Im Streitfall entsprachen die Aufzeichnungen des Steuerpflichtigen nicht in allen Punkten den Vorschriften der §§ 140 bis 148 AO und wiesen daher formelle Mängel auf. Diese Mängel lagen allerdings weder in dem vom FG angenommenen Umfang vor noch kam ihnen das vom FG angenommene Gewicht zu.

Dies galt für die Manipulierbarkeit der vom Steuerpflichtigen verwendeten elektronischen Registrierkasse eines sehr einfachen Typs. Zwar hatte das FG festgestellt, dass diese Kasse objektiv manipulierbar war. Damit entsprach die Kasse nicht den Anforderungen des § 145 Abs. 2 AO. Darin ist grundsätzlich ein formeller Mangel von hohem Gewicht zu sehen. Das Gewicht dieses Mangels kann jedoch im Einzelfall reduziert sein, wozu im Streitfall das FG allerdings weitere Feststellungen zu treffen hätte.

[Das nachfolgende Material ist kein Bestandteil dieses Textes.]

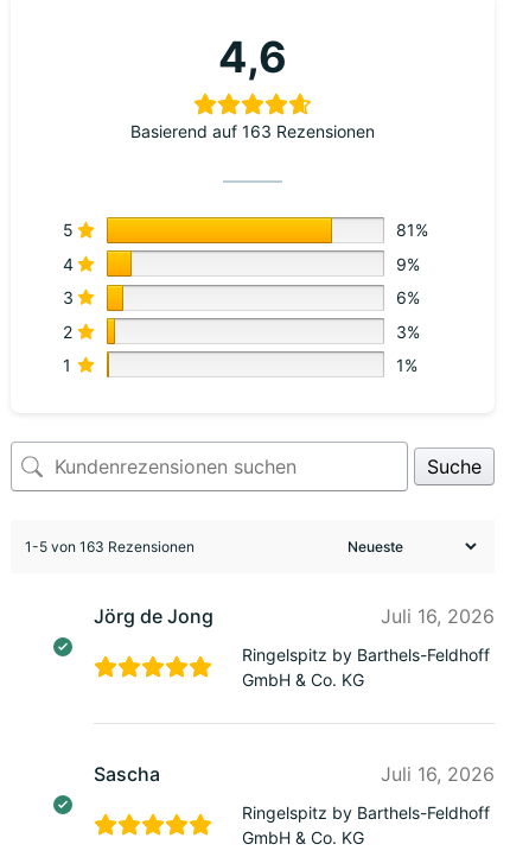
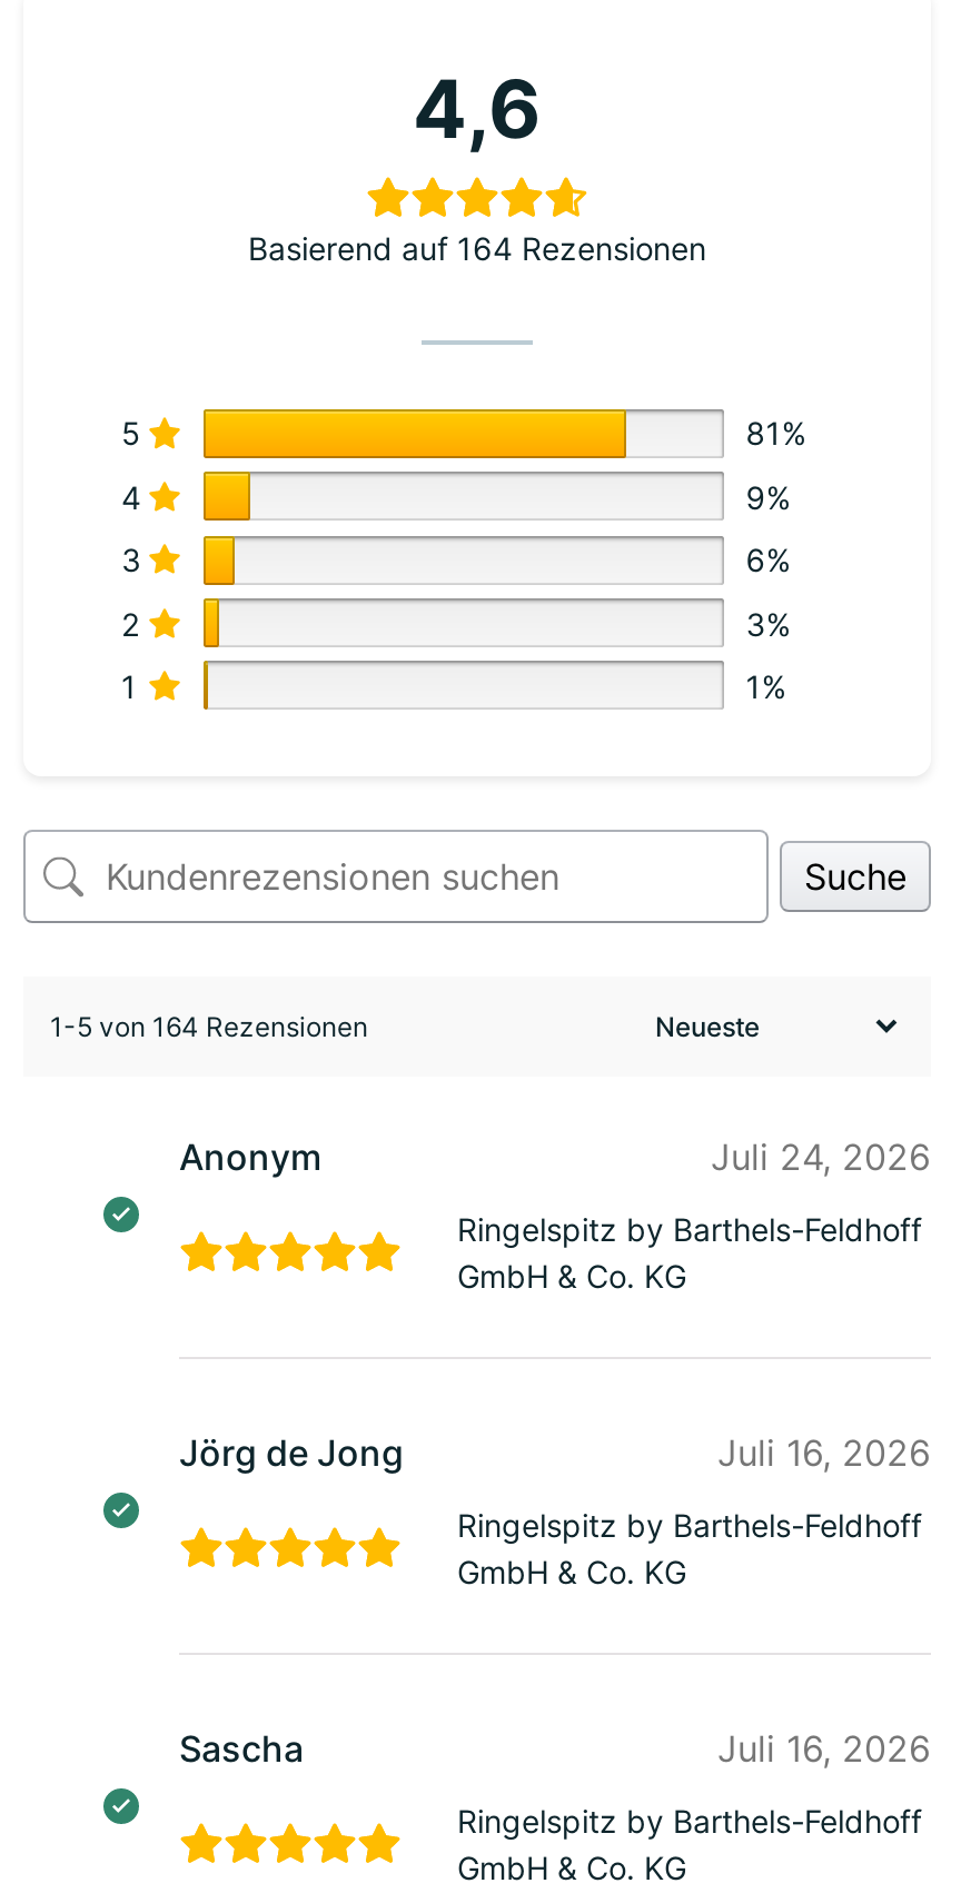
[130,121,375,141] Basierend auf 163 Rezensionen -> [248,229,706,267] Basierend auf 164 Rezensionen
[25,538,195,556] 1-5 von 163 Rezensionen -> [50,1010,931,1296] 1-5 von 164 Rezensionen | Anonym | Juli 24, 2026 | Ringelspitz by Barthels-Feldhoff | GmbH & Co. KG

Auch in Bezug auf die Feststellung und Gewichtung von materiellen Mängeln wies die angefochtene Entscheidung weitere Rechtsfehler auf, die den BFH dazu veranlasst haben, die Entscheidung der Vorinstanz aufzuheben und die Streitsache an die Vorinstanz zur weiteren Sachaufklärung und erneuten Entscheidung zurück zu verweisen.